Find the lines in the records below that contain "destruction", and report each of them.

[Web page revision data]
────────────────────────────────────────
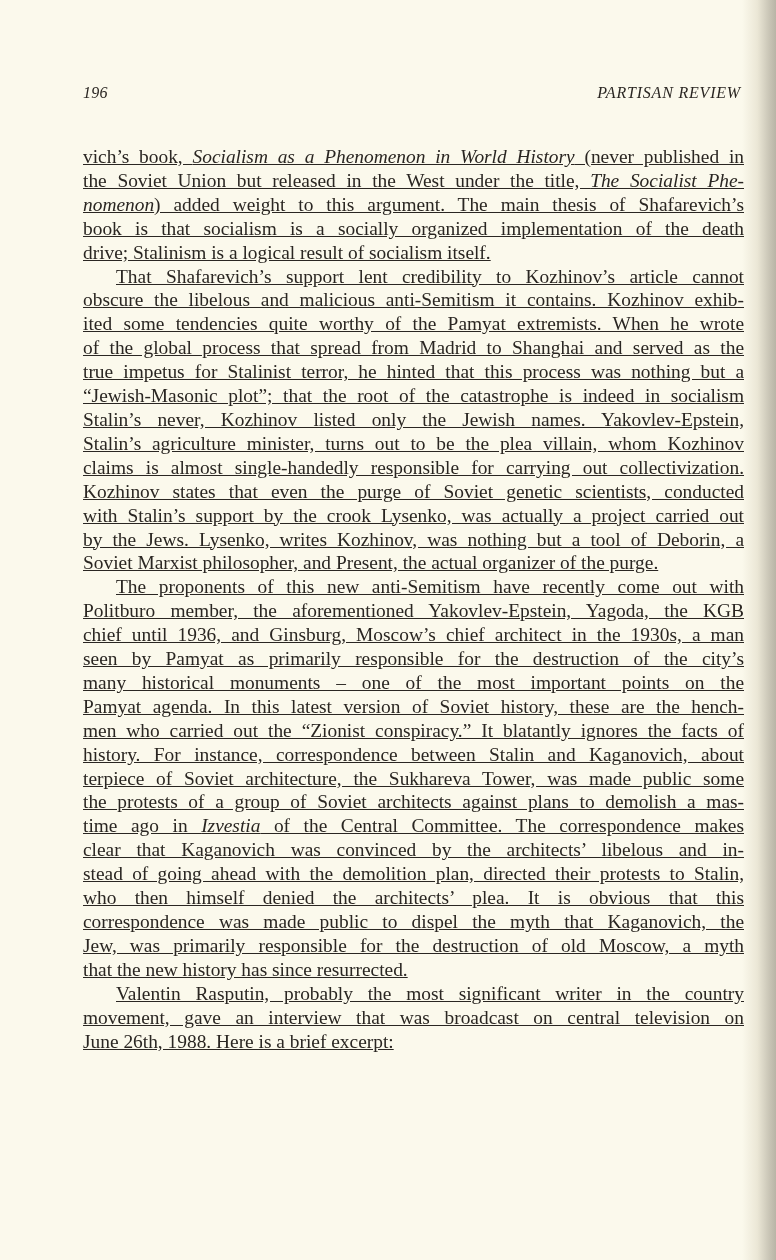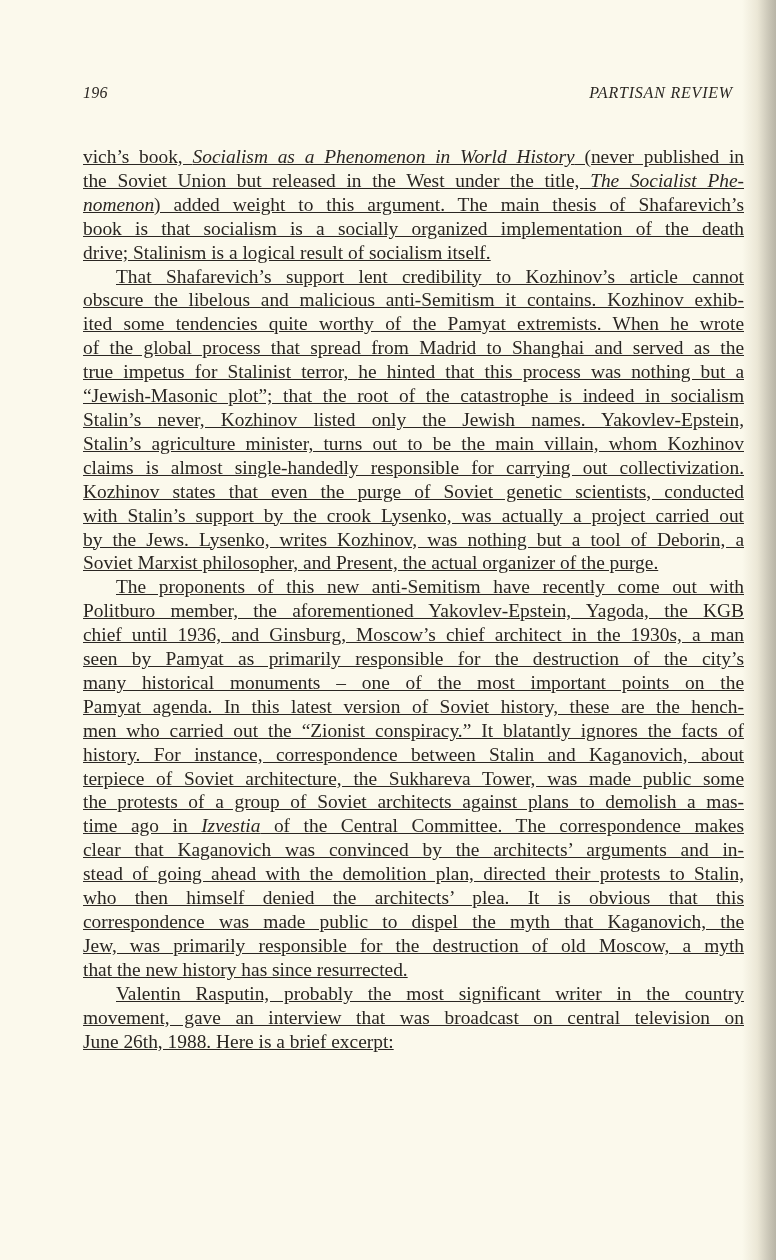--- a/index.html
+++ b/index.html
@@ -12,21 +12,21 @@
   }
   .edge-shade {
     position: absolute; top: 0; right: 0; width: 34px; height: 1260px;
     background: linear-gradient(to right, rgba(251,249,236,0) 0%, #ebe7d6 45%, #c9c5b6 80%, #b8b4a6 100%);
   }
   .running-head {
     position: absolute; top: 84px; left: 83px; width: 658px; height: 24px;
     font-size: 16px; letter-spacing: 0.3px; font-style: italic;
   }
   .page-number { position: absolute; left: 0; top: 0; }
-  .journal-title { position: absolute; right: 8px; top: 0; letter-spacing: 0.8px; }
+  .journal-title { position: absolute; right: 0; top: 0; letter-spacing: 0.8px; }
   .body-text {
     position: absolute; top: 145px; left: 83px; width: 661px;
     font-size: 19.4px; line-height: 23.9px;
     text-align: justify;
   }
   .body-text p { margin: 0; }
   .body-text p.indent { text-indent: 33px; }
   .body-text .ln { display: block; text-align: justify; text-align-last: justify; white-space: nowrap; text-decoration: underline; }
   .body-text .ln.last { text-align-last: left; }
   em { font-style: italic; }
@@ -50,40 +50,40 @@
       <span class="ln last">drive; Stalinism is a logical result of socialism itself.</span>
     </p>
     <p class="indent" style="text-indent: 0px;">
       <span class="ln" style="padding-left: 33px;">That Shafarevich’s support lent credibility to Kozhinov’s article cannot</span>
       <span class="ln">obscure the libelous and malicious anti-Semitism it contains. Kozhinov exhib-</span>
       <span class="ln">ited some tendencies quite worthy of the Pamyat extremists. When he wrote</span>
       <span class="ln">of the global process that spread from Madrid to Shanghai and served as the</span>
       <span class="ln">true impetus for Stalinist terror, he hinted that this process was nothing but a</span>
       <span class="ln">“Jewish-Masonic plot”; that the root of the catastrophe is indeed in socialism</span>
       <span class="ln">Stalin’s never, Kozhinov listed only the Jewish names. Yakovlev-Epstein,</span>
-      <span class="ln">Stalin’s agriculture minister, turns out to be the main villain, whom Kozhinov</span>
+      <span class="ln">Stalin’s agriculture minister, turns out to be the plea villain, whom Kozhinov</span>
       <span class="ln">claims is almost single-handedly responsible for carrying out collectivization.</span>
       <span class="ln">Kozhinov states that even the purge of Soviet genetic scientists, conducted</span>
       <span class="ln">with Stalin’s support by the crook Lysenko, was actually a project carried out</span>
       <span class="ln">by the Jews. Lysenko, writes Kozhinov, was nothing but a tool of Deborin, a</span>
       <span class="ln last">Soviet Marxist philosopher, and Present, the actual organizer of the purge.</span>
     </p>
     <p class="indent" style="text-indent: 0px;">
       <span class="ln" style="padding-left: 33px;">The proponents of this new anti-Semitism have recently come out with</span>
       <span class="ln">Politburo member, the aforementioned Yakovlev-Epstein, Yagoda, the KGB</span>
       <span class="ln">chief until 1936, and Ginsburg, Moscow’s chief architect in the 1930s, a man</span>
       <span class="ln">seen by Pamyat as primarily responsible for the destruction of the city’s</span>
       <span class="ln">many historical monuments – one of the most important points on the</span>
       <span class="ln">Pamyat agenda. In this latest version of Soviet history, these are the hench-</span>
       <span class="ln">men who carried out the “Zionist conspiracy.” It blatantly ignores the facts of</span>
       <span class="ln">history. For instance, correspondence between Stalin and Kaganovich, about</span>
       <span class="ln">terpiece of Soviet architecture, the Sukhareva Tower, was made public some</span>
       <span class="ln">the protests of a group of Soviet architects against plans to demolish a mas-</span>
       <span class="ln">time ago in <em>Izvestia</em> of the Central Committee. The correspondence makes</span>
-      <span class="ln">clear that Kaganovich was convinced by the architects’ arguments and in-</span>
+      <span class="ln">clear that Kaganovich was convinced by the architects’ libelous and in-</span>
       <span class="ln">stead of going ahead with the demolition plan, directed their protests to Stalin,</span>
       <span class="ln">who then himself denied the architects’ plea. It is obvious that this</span>
       <span class="ln">correspondence was made public to dispel the myth that Kaganovich, the</span>
       <span class="ln">Jew, was primarily responsible for the destruction of old Moscow, a myth</span>
       <span class="ln last">that the new history has since resurrected.</span>
     </p>
     <p class="indent" style="text-indent: 0px;">
       <span class="ln" style="padding-left: 33px;">Valentin Rasputin, probably the most significant writer in the country</span>
       <span class="ln">movement, gave an interview that was broadcast on central television on</span>
       <span class="ln last">June 26th, 1988. Here is a brief excerpt:</span>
────────────────────────────────────────
**Exercise result**.
       <span class="ln">seen by Pamyat as primarily responsible for the destruction of the city’s</span>
       <span class="ln">Jew, was primarily responsible for the destruction of old Moscow, a myth</span>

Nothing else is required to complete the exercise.